Google Adwords Tip #1
Adwords, or the other PPC platforms, can be a highly effective online marketing tool to drive your Search Engine Marketing (SEM) efforts. It’s the quickest way to generate qualified traffic to your business’ website, offers one of the best ROIs of the online marketing channels and is one of the easiest to track a direct correlation of costs vs. benefits. Well, that’s if everything is set up and managed correctly!
Because of the immediacy of your business’s desire to gain brand-recognition, traffic, leads or sales as quickly as possible, you’re sometimes prone to overlook details and miss some important steps along the way. Most businesses rush the setup of their Adwords campaigns and make even quicker changes to their campaigns, without enough data to support their decisions or a clear understanding of that decision’s affect on the business goals.
As they say, “the devil is in the details” and Adwords (along with most other SEM mediums) have a ton of details to cover. While we can’t cover everything here, we want to provide a primer of the things you should know and keep in mind during the setup and ongoing management of your Google Adwords or pay-per-click campaigns. This blog post is the first in a 5-Step series, so keep your eyes tuned for the next four tips!
Without further ado, here is a 10,000 foot view of how to rock your online marketing campaigns.
Define Your Goals
If you were to ask most any business owner their goals for marketing campaigns or their business in general, the answer is almost always, “to make money”, “to sell as many widgets as we can” or “to show a positive ROI on my spend.” While those are all great goals, they’re just a start and aren’t specific enough to be legitimate goals for an Adwords campaign.
Ask yourself: What are the goals of your online marketing efforts specifically? What are the issues that the business is facing that you hope that your PPC campaigns will resolve? Build a list, and then dig deeper into the goals to get into specifics.
Goals generally fall into a few of different buckets:
Brand recognition – “We need to get our name out there and let people know what we do.”
Sales Leads – “We need more leads for our sales people to call.”
Sell Stuff – “We need to sell more widgets!”
Combination – “We need more brand recognition, and also need to sell more stuff.”
Based on each of these goal categories, the follow up questions that you need to answer for yourself will vary, as well as the way you set up your account, campaigns and ad groups! Here are a couple of quick questions/details for each of those scenarios, but these lists are far from all-inclusive. These questions/answers should only generate more questions and answers, until you have a full view of your online marketing goals. Most of these questions can (and should) be answered no-matter what goal category you fall into.
Brand Recognition Goals
- Where (specifically) do you need to build brand-recognition? In the Midwest? In the US as a whole? Or just in your city?

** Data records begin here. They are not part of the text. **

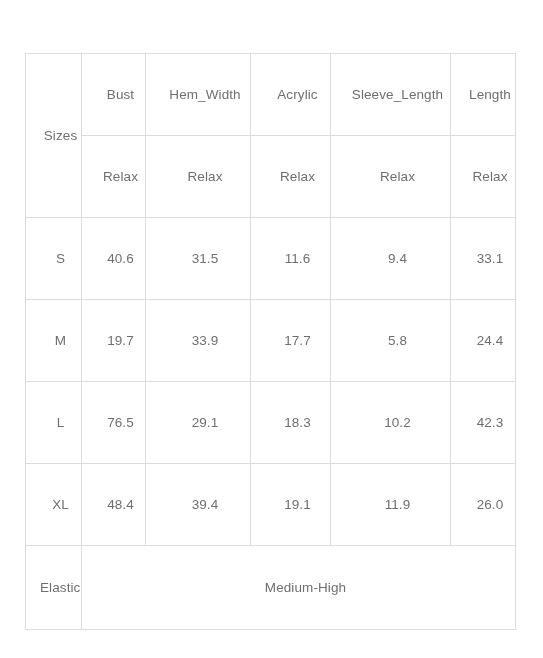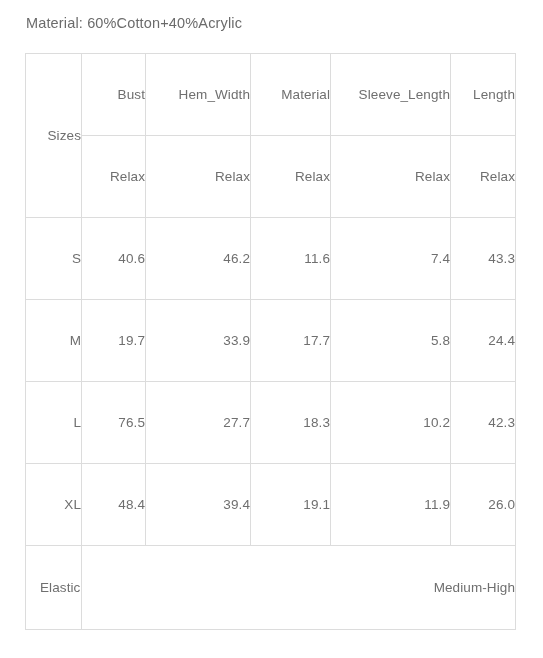--- a/index.html
+++ b/index.html
@@ -77,7 +77,6 @@
 
 <div class="page">
 
-  <div class="material-line">Material: 60%Cotton+40%Acrylic</div>
 
   <table class="size-table">
     <colgroup>

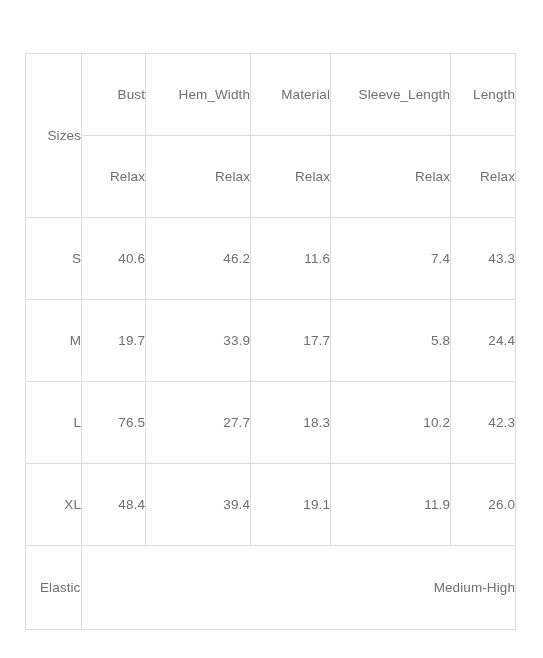--- a/index.html
+++ b/index.html
@@ -48,7 +48,7 @@
     color: #6f6f6f;
     padding: 0 0 0 14px;
     vertical-align: middle;
-    text-align: right;
+    text-align: center;
     letter-spacing: 0.1px;
     height: 82px;
     box-sizing: border-box;

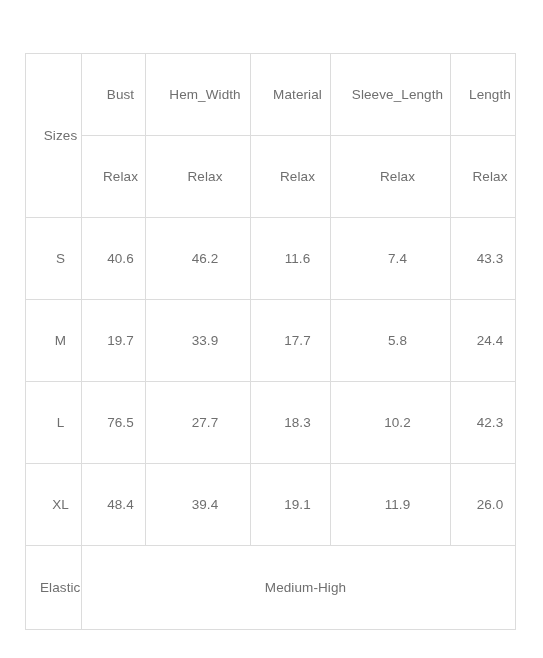--- a/index.html
+++ b/index.html
@@ -92,7 +92,7 @@
         <td class="cell-sizes" rowspan="2">Sizes</td>
         <td>Bust</td>
         <td>Hem_Width</td>
-        <td>Material</td>
+        <td>Acrylic</td>
         <td>Sleeve_Length</td>
         <td>Length</td>
       </tr>

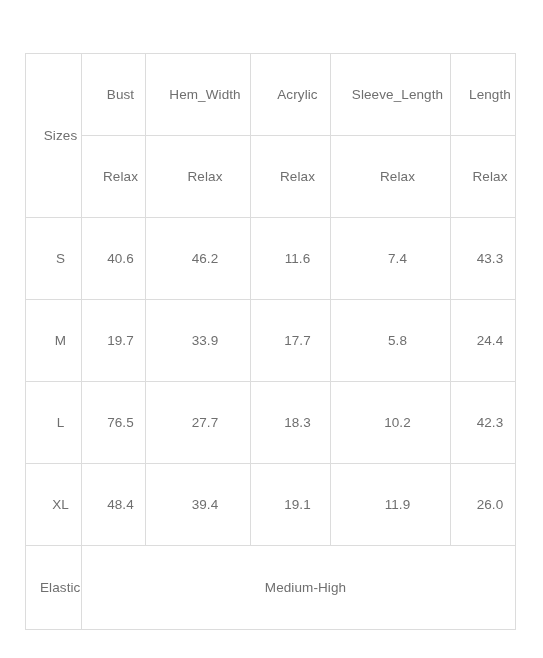--- a/index.html
+++ b/index.html
@@ -107,7 +107,7 @@
       <tr>
         <td>S</td>
         <td>40.6</td>
-        <td>46.2</td>
+        <td>31.5</td>
         <td>11.6</td>
         <td>7.4</td>
         <td>43.3</td>

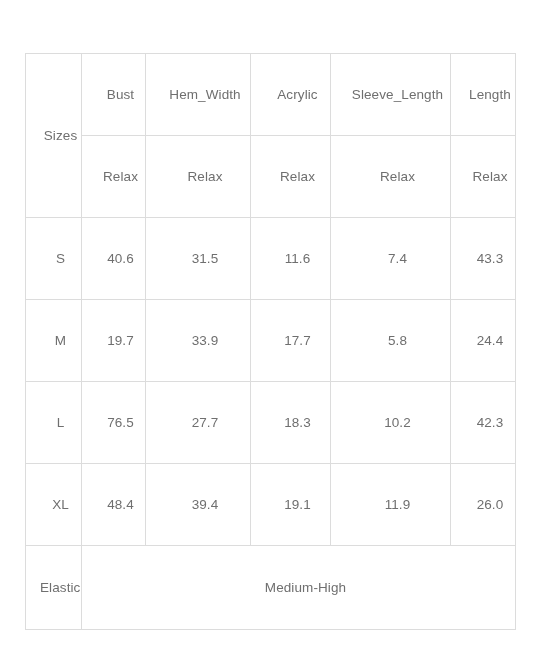--- a/index.html
+++ b/index.html
@@ -109,7 +109,7 @@
         <td>40.6</td>
         <td>31.5</td>
         <td>11.6</td>
-        <td>7.4</td>
+        <td>9.4</td>
         <td>43.3</td>
       </tr>
       <tr>

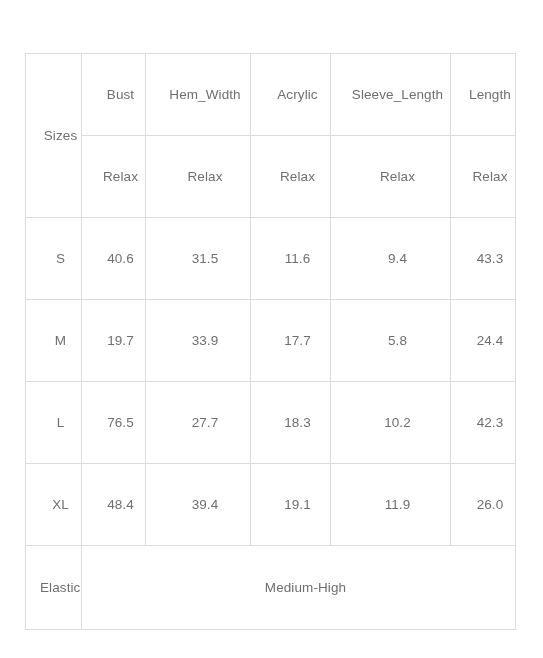--- a/index.html
+++ b/index.html
@@ -110,7 +110,7 @@
         <td>31.5</td>
         <td>11.6</td>
         <td>9.4</td>
-        <td>43.3</td>
+        <td>33.1</td>
       </tr>
       <tr>
         <td>M</td>

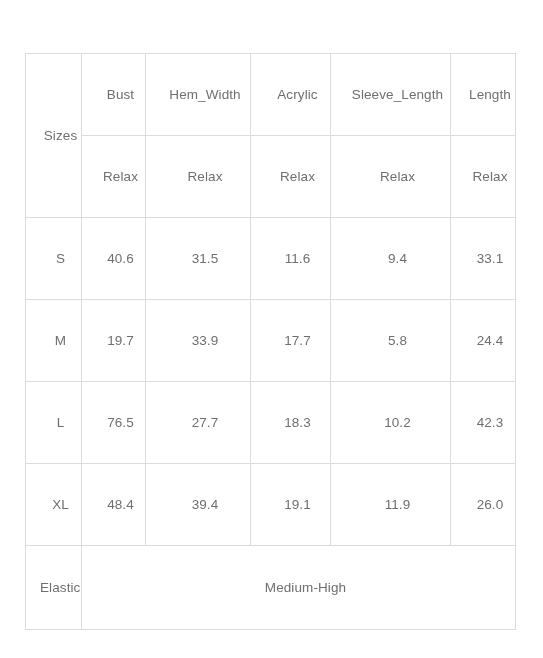--- a/index.html
+++ b/index.html
@@ -123,7 +123,7 @@
       <tr>
         <td>L</td>
         <td>76.5</td>
-        <td>27.7</td>
+        <td>29.1</td>
         <td>18.3</td>
         <td>10.2</td>
         <td>42.3</td>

- How many people do you want to reach, and why do you want to reach them? What are you hoping they’ll do once they know about you?
- Is there a particular demographic that you want to target? e.g. Women, ages 19-25, or homeowners 25-65 y/o.
- How much are you willing to pay for each person to find out about you? How will you gauge success of these campaigns?
Sales Leads Goals
- How will you track the leads internally to determine ROI? (People always forget this part)
- About what percentage of your leads actually close, on average? 10%, 20%?
- What is the typical value of each sale?
- Is there a longer lifetime value for customers, or is it a one-time sale?
- Based on those answers, calculate how much you’re willing to pay per lead to maintain profitability.
Sell Stuff Goals:
- How many widgets do you want to sell each month?
- Is there seasonality to your business, where you should allocate budget differently?
- Are there limitations on where you can sell your product, based on your location, or other factors?
- What is your profit by product? What can you reasonably pay for each sale of product ‘x’ and still turn a positive ROI?
- How long is your typical sales cycle?
So, what’s next?
Hopefully through this process you can define what success looks like to you, and the goals that you want to reach with your SEM campaigns.
Of course, this all leads to expectations for budget and the return on that spend. You may find that the goals that you’ve set, don’t match the budget you want to spend, and you’ll need to adjust one or the other accordingly.
You’ll also find that some goals don’t go together. If your goals are “dominate the market and maintain top ad position” and “pay no more than $10 for a lead”, then those goals may be contradictory to each other. You’ll have to find a balance and what an honest budget and goals look like. Regardless of your goals; define them, stick to them and remember them throughout the duration of your campaigns.